The other half of this fix have been pushed to `ignition-2.6.0-4.rhaos4.6.git947598e.el8`. Both sides landed in RHCOS 4.6 nightlies. I have manually tested that RHCOS `46.82.202009182140-0`: ``` $ head -2 /etc/os-release NAME="Red Hat Enterprise Linux CoreOS" VERSION="46.82.202009182140-0" $ grep -o ignition.platform.id='[[:alnum:]]*' /proc/cmdline ignition.platform.id=vmware $ mokutil --sb-state SecureBoot enabled ```
I installed ocp 4.6.0-0.nightly-2020-09-21-182309 with template rhcos 46.82.202009182140-0 on vsphere, secureboot error is not reproduced but got new error from master/worker node console when getting ignition file: x509: certificate relies on legacy Common Name field, use SANs or temporarily enable Common Name matching with GODEBUG=x509ignoreCN=0 Please see attached screenshot.
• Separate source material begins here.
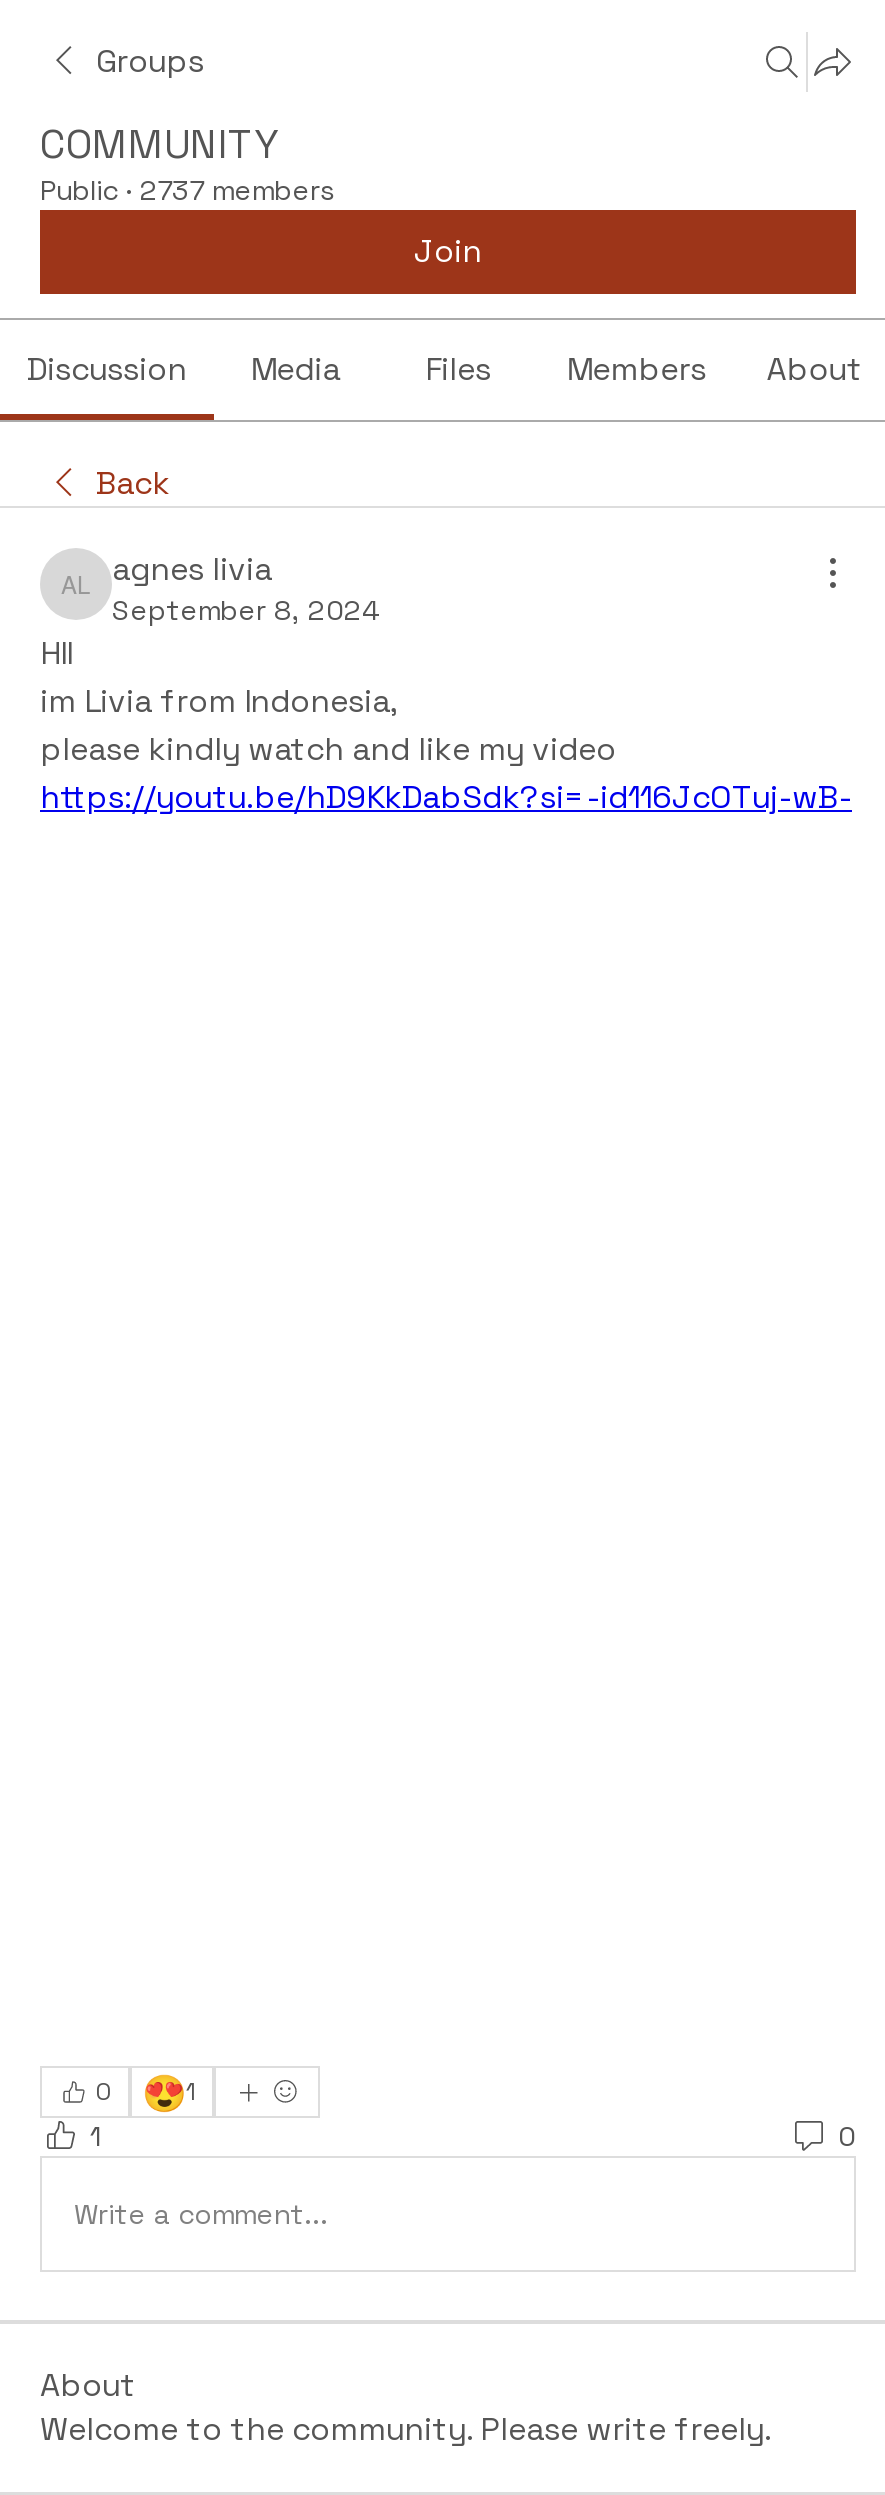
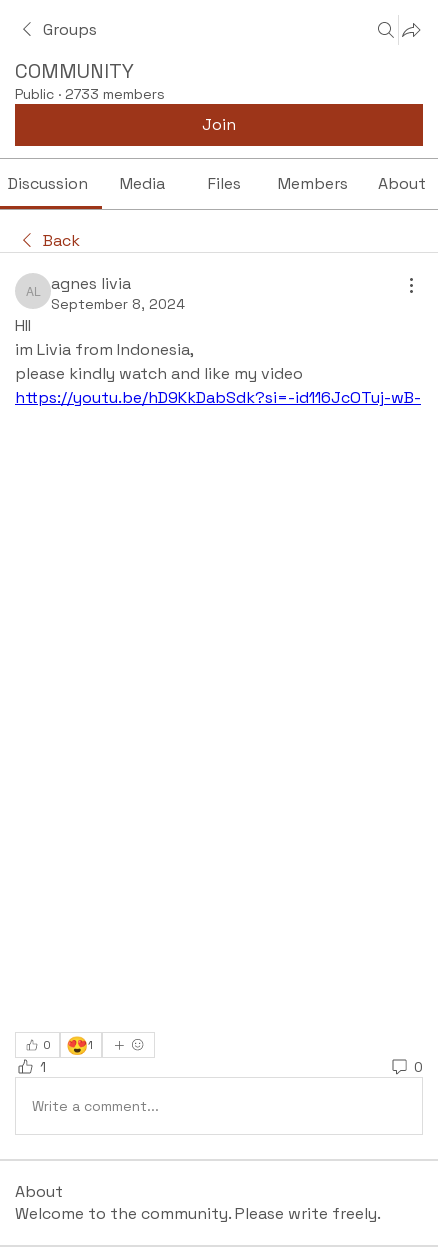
[40,172,336,208] Public · 2737 members -> [15,85,165,103] Public · 2733 members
Created attachment 1715647 [details] new error from master/worker nodes.
Thanks for confirming the SecureBoot fixes worked. The additional error you are seeing depends on TLS certificates set up in your environment. If you are providing this custom certificate, you need to adjust the Subject Alternative Name as suggested in the error. If it was the Openshift Installer that auto-generated it, please open a BZ against that component so that the certificate generation logic is tweaked to introduce hostname-matching SAN entries.
Marking verified with 4.6.0-0.nightly-2020-09-21-182309 based on comment #27
Since the problem described in this bug report should be resolved in a recent advisory, it has been closed with a resolution of ERRATA. For information on the advisory (OpenShift Container Platform 4.6 GA Images), and where to find the updated files, follow the link below. If the solution does not work for you, open a new bug report. https://access.redhat.com/errata/RHBA-2020:4196
I am using Openshift 4.6.8 and using BIOS to boot my CoreOS vms and I get inappropriate ioctl for device errors, the problem looks like only happened in UEFI mode, there is something else that I can do? Thanks
(In reply to Matan Carmeli from comment #34) > I am using Openshift 4.6.8 and using BIOS to boot my CoreOS vms and I get > inappropriate ioctl for device errors, the problem looks like only happened > in UEFI mode, there is something else that I can do? > Thanks Please open a new BZ with the problem you are facing.